→ Problem to solve
Please print out the entries below unchanged and skip the images.

→ Records shown
- Opening Delimiter -

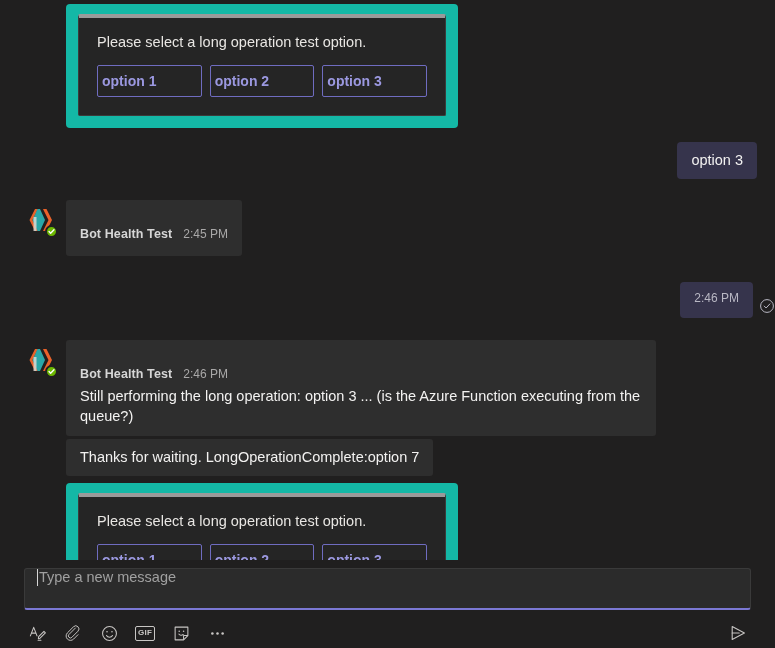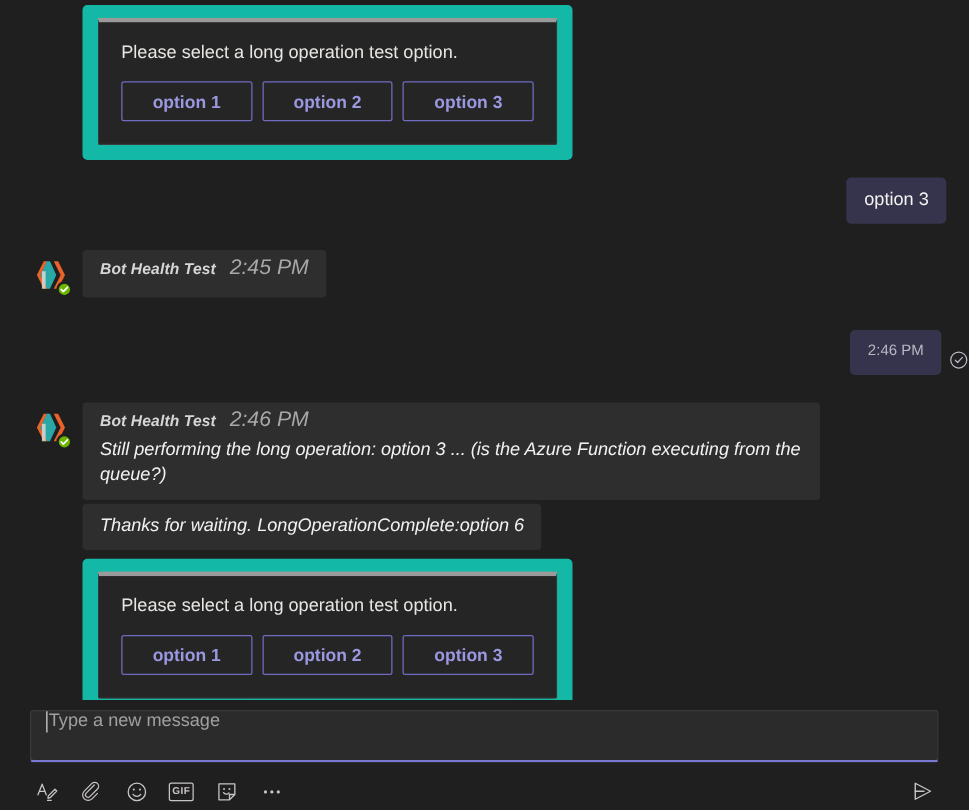--- a/index.html
+++ b/index.html
@@ -172,7 +172,7 @@
     font-weight: 600;
     padding: 7px 4px;
     border-radius: 2px;
-    text-align: center;
+    text-align: left;
     cursor: pointer;
     white-space: nowrap;
   }

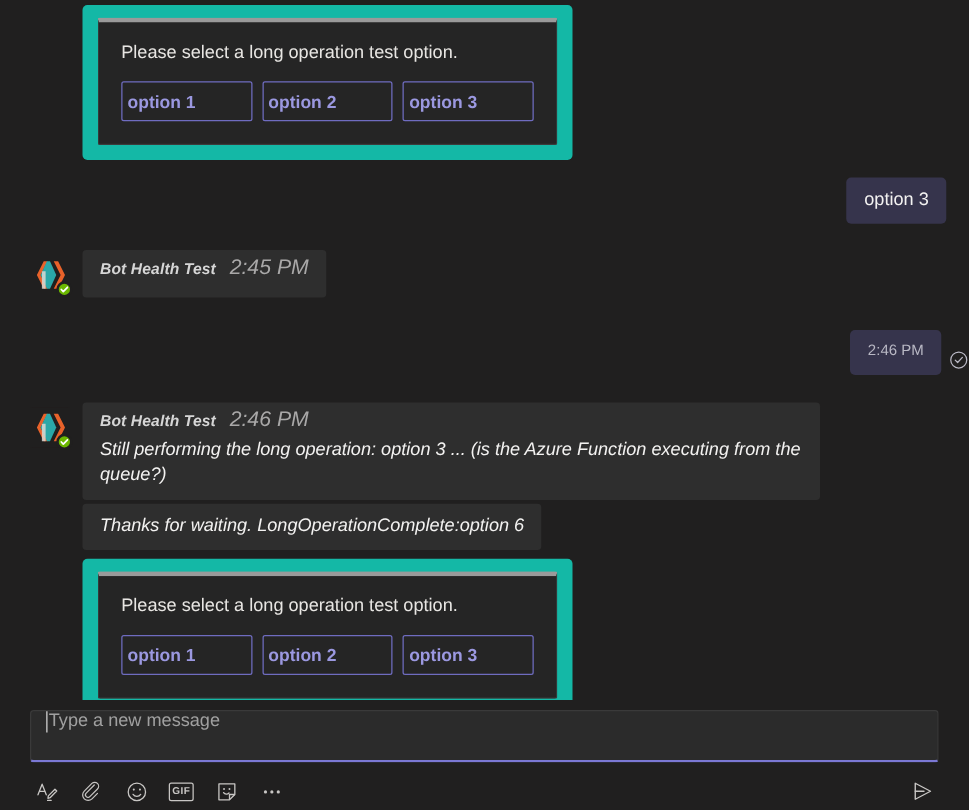--- a/index.html
+++ b/index.html
@@ -81,11 +81,10 @@
     background: #2e2e2e;
     color: #f3f2f1;
     border-radius: 3px;
-    padding: 2px 14px 10px 14px;
+    padding: 26px 14px 10px 14px;
     max-width: 590px;
     line-height: 1.38;
     font-size: 14.5px;
-    font-style: italic;
   }
 
   .meta {

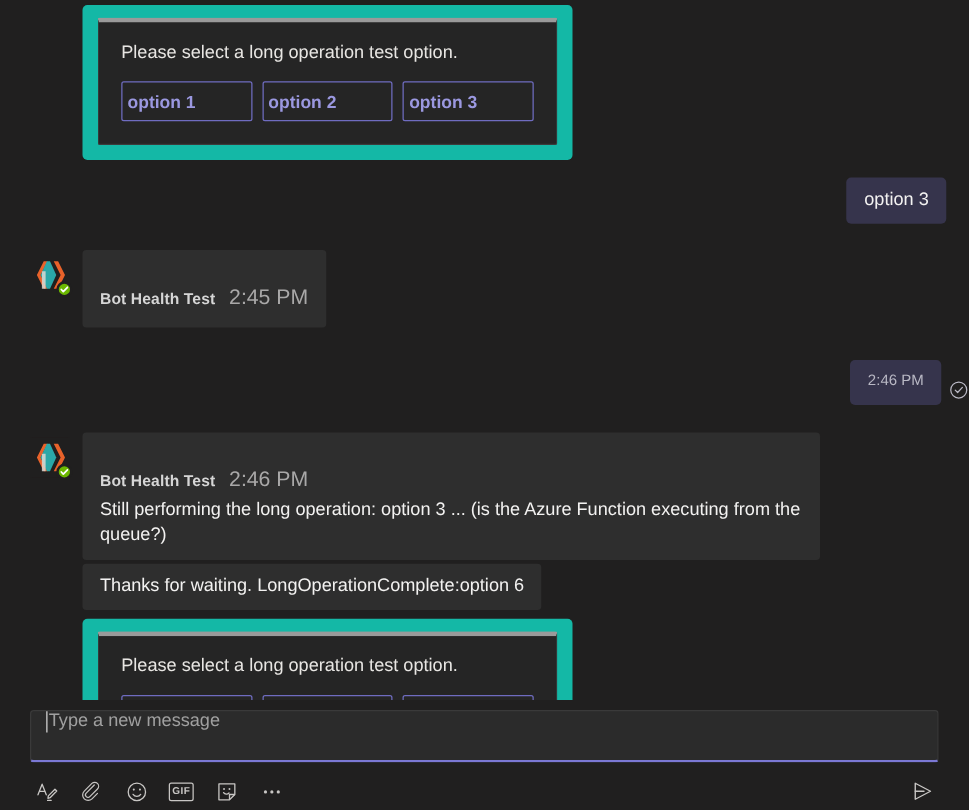--- a/index.html
+++ b/index.html
@@ -100,7 +100,7 @@
     letter-spacing: .1px;
   }
   .meta-time {
-    font-size: 17px;
+    font-size: 12px;
     color: #a9a8a8;
   }
   .bubble-text { font-size: 14.5px; color: #f3f2f1; }

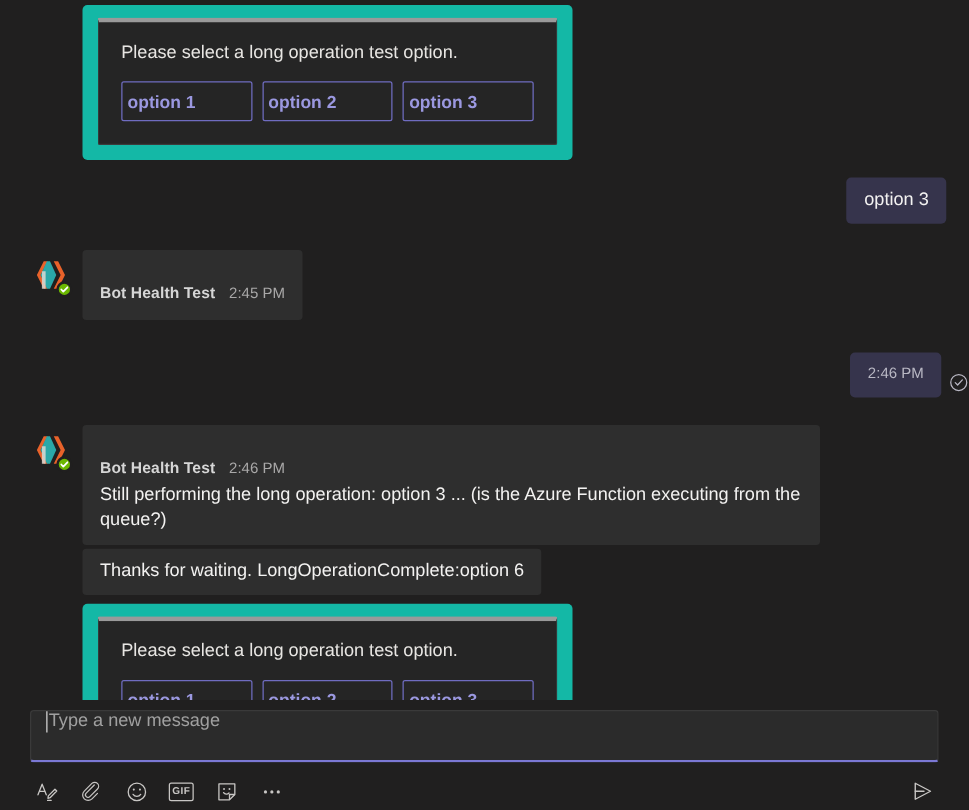--- a/index.html
+++ b/index.html
@@ -346,7 +346,7 @@
         </div>
 
         <div class="bubble-bot" style="padding-top:8px;padding-bottom:9px;">
-          <div class="bubble-text">Thanks for waiting. LongOperationComplete:option 6</div>
+          <div class="bubble-text">Thanks for waiting. LongOperationComplete:option 7</div>
         </div>
 
         <div class="card-outer" style="margin-top:4px;">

- Closing Delimiter -

→ Task response
--- a/index.html
+++ b/index.html
@@ -172,7 +172,7 @@
     font-weight: 600;
     padding: 7px 4px;
     border-radius: 2px;
-    text-align: center;
+    text-align: left;
     cursor: pointer;
     white-space: nowrap;
   }

--- a/index.html
+++ b/index.html
@@ -81,11 +81,10 @@
     background: #2e2e2e;
     color: #f3f2f1;
     border-radius: 3px;
-    padding: 2px 14px 10px 14px;
+    padding: 26px 14px 10px 14px;
     max-width: 590px;
     line-height: 1.38;
     font-size: 14.5px;
-    font-style: italic;
   }
 
   .meta {

--- a/index.html
+++ b/index.html
@@ -100,7 +100,7 @@
     letter-spacing: .1px;
   }
   .meta-time {
-    font-size: 17px;
+    font-size: 12px;
     color: #a9a8a8;
   }
   .bubble-text { font-size: 14.5px; color: #f3f2f1; }

--- a/index.html
+++ b/index.html
@@ -346,7 +346,7 @@
         </div>
 
         <div class="bubble-bot" style="padding-top:8px;padding-bottom:9px;">
-          <div class="bubble-text">Thanks for waiting. LongOperationComplete:option 6</div>
+          <div class="bubble-text">Thanks for waiting. LongOperationComplete:option 7</div>
         </div>
 
         <div class="card-outer" style="margin-top:4px;">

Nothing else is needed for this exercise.